Она была очаровательна, и Бенкендорф даже подумывал о том, чтобы просить её руки, настолько сильно озорной нрав и хрустальный смех этой девушки покорили его, но, увы, его опередил граф Бутурлин. Отец Машеньки посчитал, что молодой, родовитый граф самая удачная для неё партия, да и сама девушка сразу же влюбилась в красавца-Павла. Они обручились буквально через неделю после первой встречи, а через полгода Машенька стала графиней Бутурлиной, и разочарованный, отвергнутый Бенкендорф вынужден был смириться.
Позднее, когда он снова встретился с Павлом в армии, они с Марией уже растили маленького сына. Бутурлин постоянно рвался в атаку, словно нарочно лез под пули, проявляя недюжинную отвагу, которую Бенкендорф считал неоправданным риском и глупостью. Каждый раз, когда Бутурлин получал какую-нибудь очередную царапину или лёгкое ранение, Александр Христофорович задумывался о том, как тяжело будет Мари, если её неугомонный муж погибнет в бою. Но уговорить Павла не рисковать собою понапрасну было поистине невозможно, ибо более упрямого человека Бенкендорф не знал. Потому и не удивился, когда выяснилось, что Бутурлин примкнул к декабристам.
Никто не знал о том, что изначально имя графа Бутурлина было в списке тех бунтовщиков, кого должны были повесить, но буквально перед самой казнью Император смягчил приговор и существенно сократил этот список. И просили за Бутурлина не только его ближайшие друзья — Вяземский и Оболенский, но и Бенкендорф. Опять-таки, из-за Мари и её детей. Таким образом, Бутурлин остался жив, но лишился дворянства и отправился в Сибирь. О его смерти Бенкендорф узнал уже позднее.
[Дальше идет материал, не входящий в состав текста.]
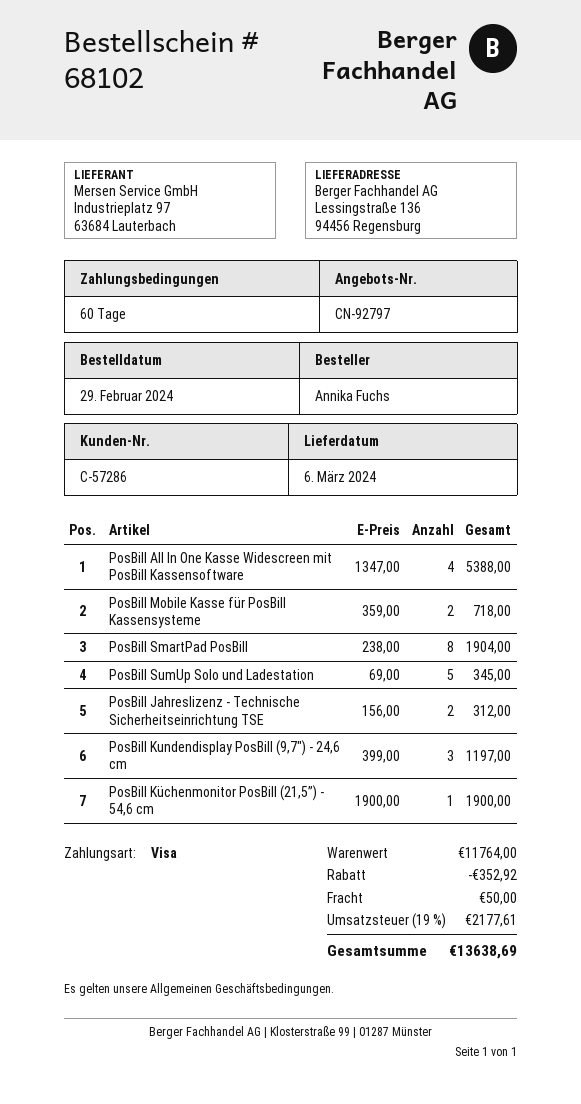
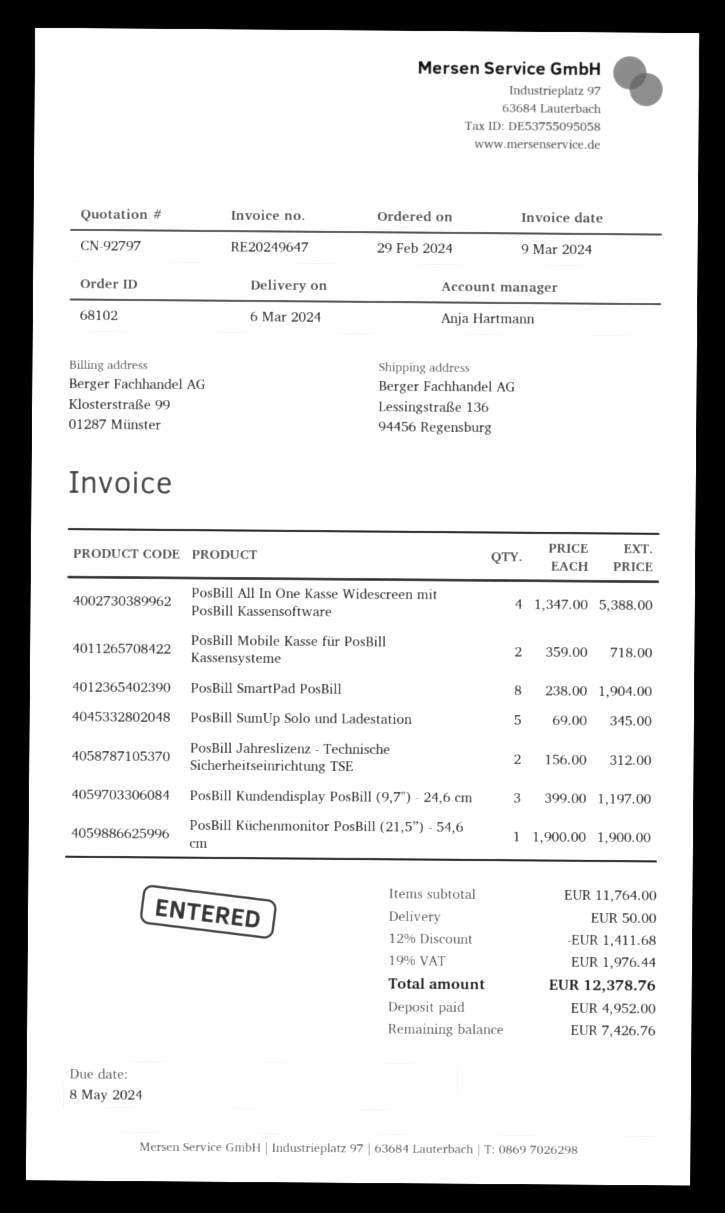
discount: 352.92 -> 1411.68
tax: 19% = 2177.61 -> 19% = 1976.44
total: 13638.69 -> 12378.76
Итак, неужели в Петербурге вдруг объявился его сын? Через столько лет… Для чего? Да ещё и под чужим именем! Уж не мстить ли за батюшку? Вдруг в столице зреет новый заговор против Императора? Нужно допросить этого мальчишку и вытрясти из него правду любой ценой.
Когда порог кабинета шефа жандармов переступил высокий, темноволосый молодой человек, Бенкендорф едва сдержал удивлённый возглас: Александр Бутурлин был точной копией своего отца.
Граф Бенкендорф обладал очень хорошей памятью на лица, что было весьма полезно для его должности, и с удивлением разглядывал Александра, сравнивая его с покойным родителем: те же ярко-синие глаза, упрямый подбородок, густые, тёмные волосы, высокий рост, телосложение — перед Бенкендорфом словно стоял сам Павел Бутурлин, тот, молодой и горячий не в меру.
Александр, в свою очередь, молча и настороженно глядел на человека, который держал в страхе всю Россию. Бенкендорф оказался именно таким, каким он его и представлял: высокий, подтянутый, с отменной военной выправкой и цепким взглядом истинного полицейского. Его волосы, хоть и с заметной проседью, всё ещё хранили следы былого пшеничного оттенка, хоть большую их часть граф уже успел растерять, зато аккуратные усы и бакенбарды оставались такими же, как в молодости. Граф был в парадном голубом мундире, видимо, готовился отправиться на очередной военный смотр вместе с Императором. Значит, приговор Александру либо уже вынесен, либо решение шеф жандармов решил отложить на потом.
— Так-с… — задумчиво протянул Бенкендорф, негромко постукивая костяшками пальцев по лакированной поверхности своего рабочего стола, — значит, Вы — молодой граф Бутурлин, не так ли?
— В настоящее время, моё имя — Алекс Гордон, граф Хантли, подданный Её Величества Королевы Виктории, — холодно ответил Александр, воинственно вздёргивая подбородок.
— Если бы я не знавал Вашего батюшку лично, юноша, я, возможно, и поверил бы в это, но Вы настолько сильно похожи с Павлом, что отрицать родство бессмысленно, — насмешливо возразил Бенкендорф.